▶ [What is expected]
Transcribe every entry verbatim; omit pictures.

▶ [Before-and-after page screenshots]
= = = =

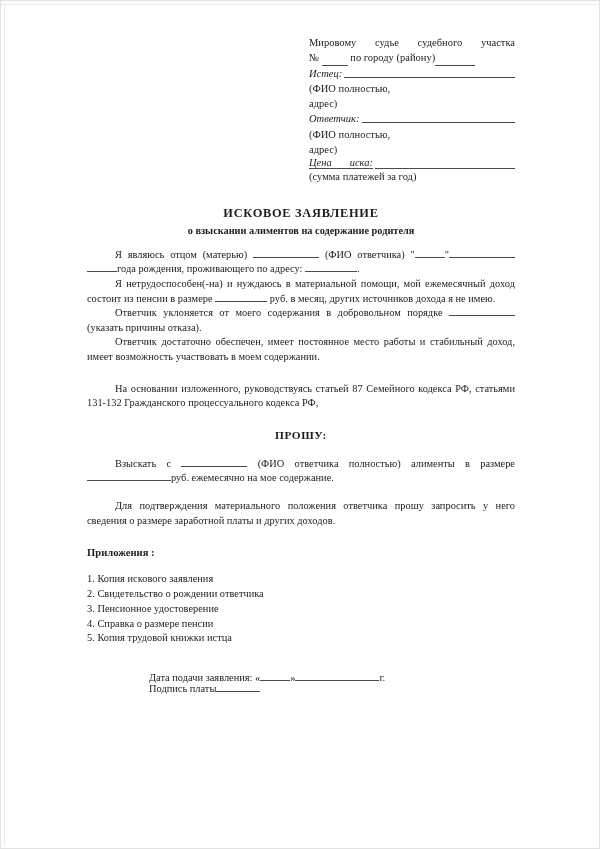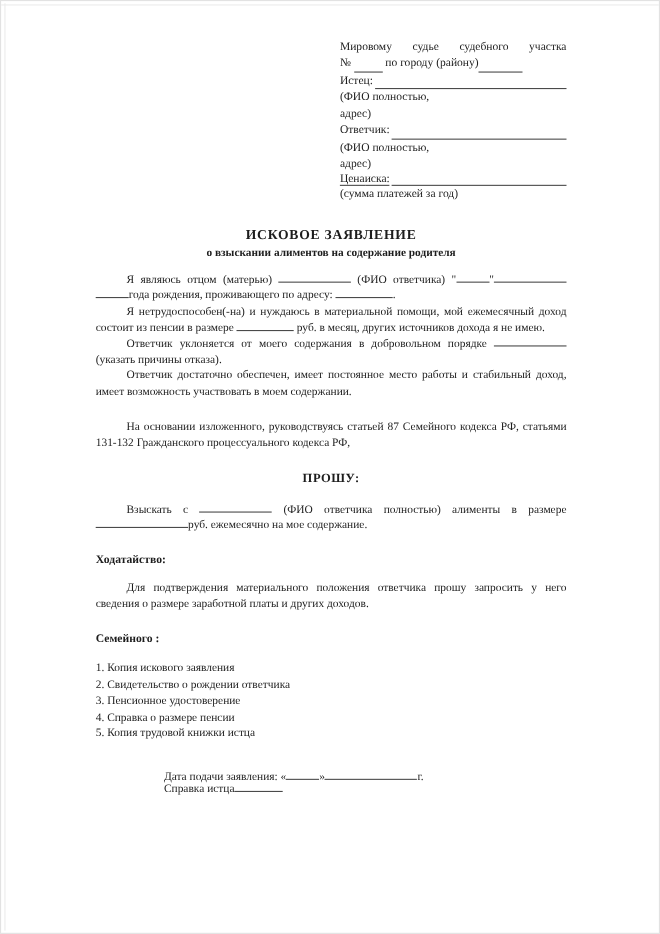--- a/index.html
+++ b/index.html
@@ -68,8 +68,8 @@
   }
   .hdr-row {
     display: flex;
-    align-items: flex-end;
     justify-content: space-between;
+    font-style: italic;
   }
   .hdr-row .fill {
     flex: 1 1 auto;

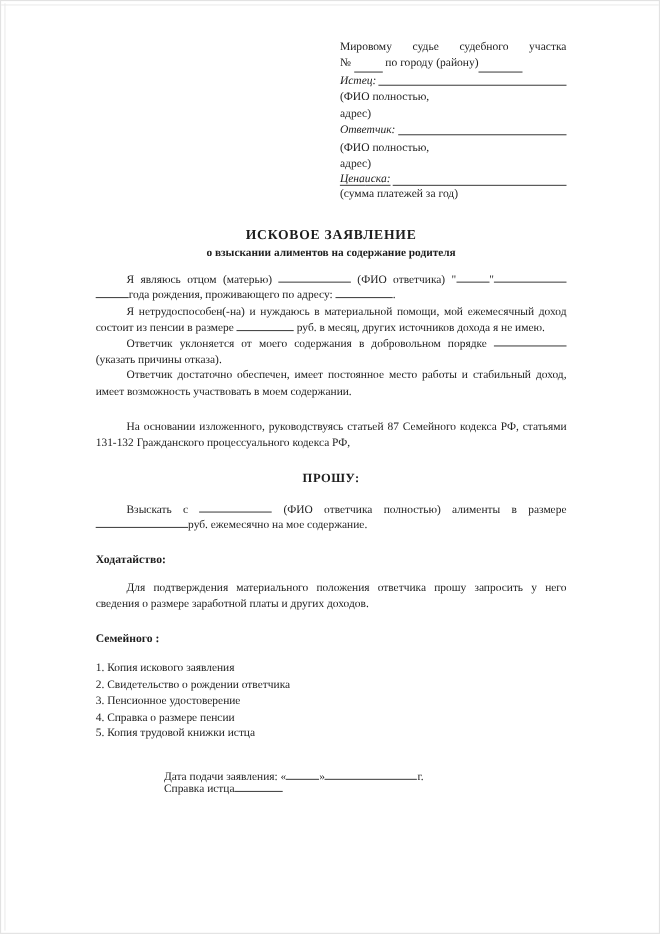--- a/index.html
+++ b/index.html
@@ -183,7 +183,7 @@
       </div>
 
       <div class="hdr-row">
-        <span class="ul-text" style="">Цена</span>
+        <span class="ul-text" style="padding-right:18px">Цена</span>
           <span class="ul-text">иска:</span>
         <span class="fill"></span>
       </div>

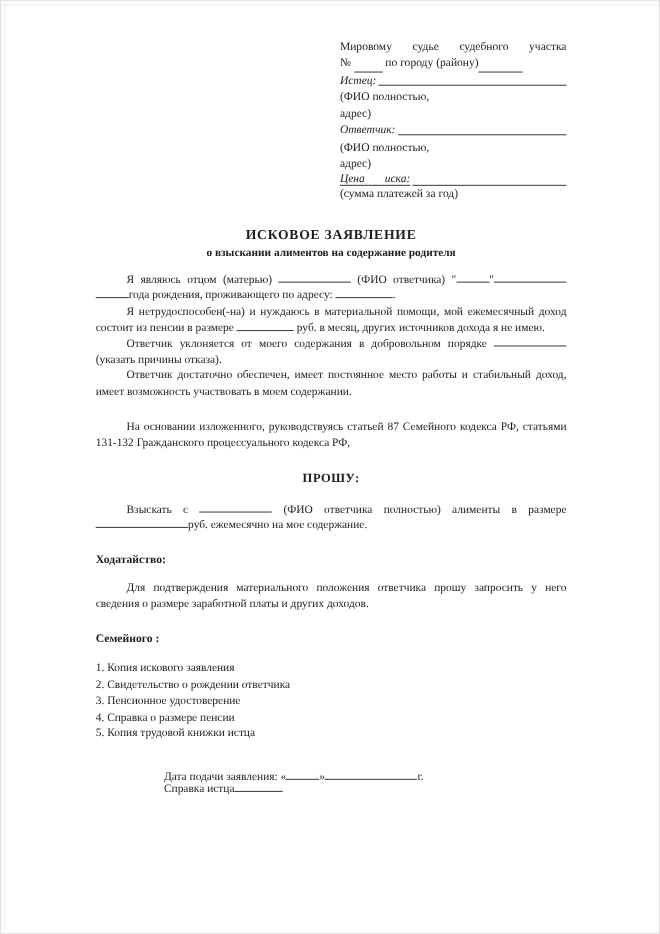--- a/index.html
+++ b/index.html
@@ -231,7 +231,6 @@
       </p>
     </div>
 
-    <div class="section-head">Ходатайство:</div>
 
     <div class="body-text" style="margin-top:13px">
       <p>Для подтверждения материального положения ответчика прошу запросить у него сведения о размере заработной платы и других доходов.</p>

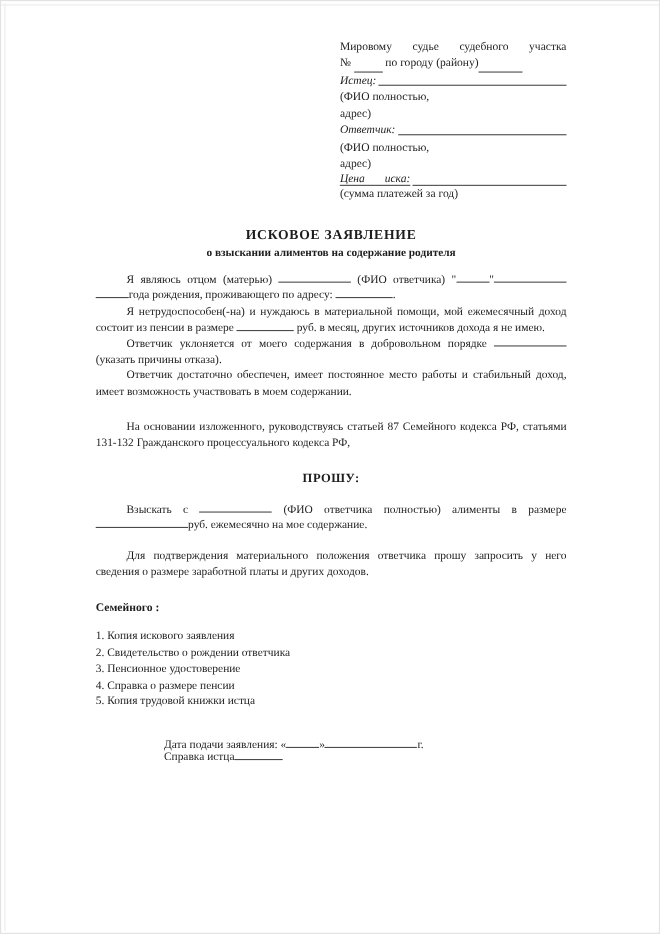--- a/index.html
+++ b/index.html
@@ -236,7 +236,7 @@
       <p>Для подтверждения материального положения ответчика прошу запросить у него сведения о размере заработной платы и других доходов.</p>
     </div>
 
-    <div class="section-head" style="margin-top:19px">Семейного :</div>
+    <div class="section-head" style="margin-top:19px">Приложения :</div>
 
     <div class="list">
       <div>1. Копия искового заявления</div>

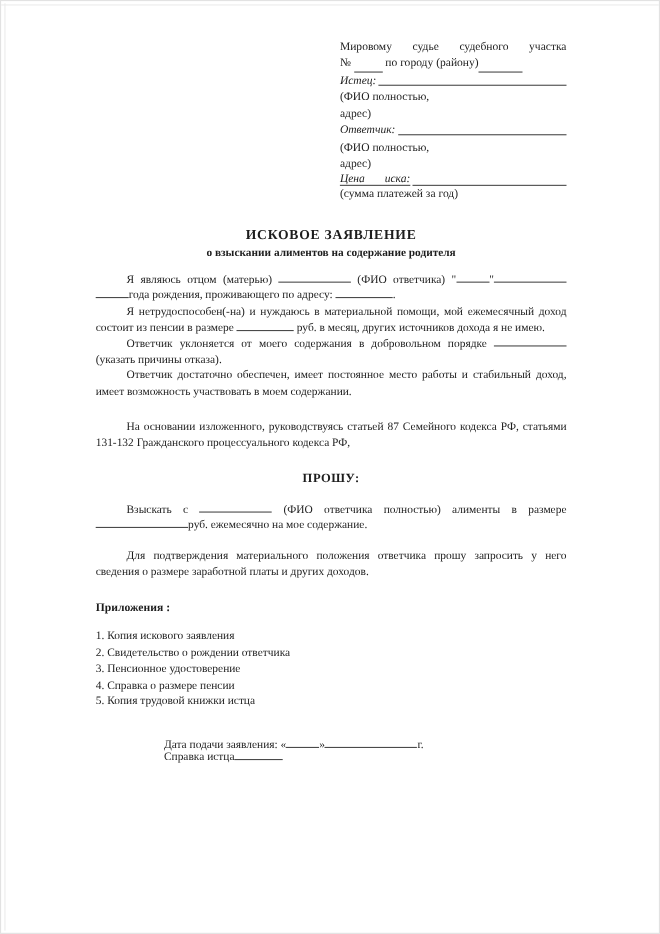--- a/index.html
+++ b/index.html
@@ -251,7 +251,7 @@
         <span>Дата подачи заявления: «</span><span class="blank-sm"></span><span>»</span><span class="blank-xl"></span><span>г.</span>
       </span>
       <span class="footer-right">
-        <span>Справка истца</span><span class="blank-md" style="width:44px"></span>
+        <span>Подпись платы</span><span class="blank-md" style="width:44px"></span>
       </span>
     </div>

= = = =

▶ [Solution to this exercise]
--- a/index.html
+++ b/index.html
@@ -68,8 +68,8 @@
   }
   .hdr-row {
     display: flex;
-    align-items: flex-end;
     justify-content: space-between;
+    font-style: italic;
   }
   .hdr-row .fill {
     flex: 1 1 auto;

--- a/index.html
+++ b/index.html
@@ -183,7 +183,7 @@
       </div>
 
       <div class="hdr-row">
-        <span class="ul-text" style="">Цена</span>
+        <span class="ul-text" style="padding-right:18px">Цена</span>
           <span class="ul-text">иска:</span>
         <span class="fill"></span>
       </div>

--- a/index.html
+++ b/index.html
@@ -231,7 +231,6 @@
       </p>
     </div>
 
-    <div class="section-head">Ходатайство:</div>
 
     <div class="body-text" style="margin-top:13px">
       <p>Для подтверждения материального положения ответчика прошу запросить у него сведения о размере заработной платы и других доходов.</p>

--- a/index.html
+++ b/index.html
@@ -236,7 +236,7 @@
       <p>Для подтверждения материального положения ответчика прошу запросить у него сведения о размере заработной платы и других доходов.</p>
     </div>
 
-    <div class="section-head" style="margin-top:19px">Семейного :</div>
+    <div class="section-head" style="margin-top:19px">Приложения :</div>
 
     <div class="list">
       <div>1. Копия искового заявления</div>

--- a/index.html
+++ b/index.html
@@ -251,7 +251,7 @@
         <span>Дата подачи заявления: «</span><span class="blank-sm"></span><span>»</span><span class="blank-xl"></span><span>г.</span>
       </span>
       <span class="footer-right">
-        <span>Справка истца</span><span class="blank-md" style="width:44px"></span>
+        <span>Подпись платы</span><span class="blank-md" style="width:44px"></span>
       </span>
     </div>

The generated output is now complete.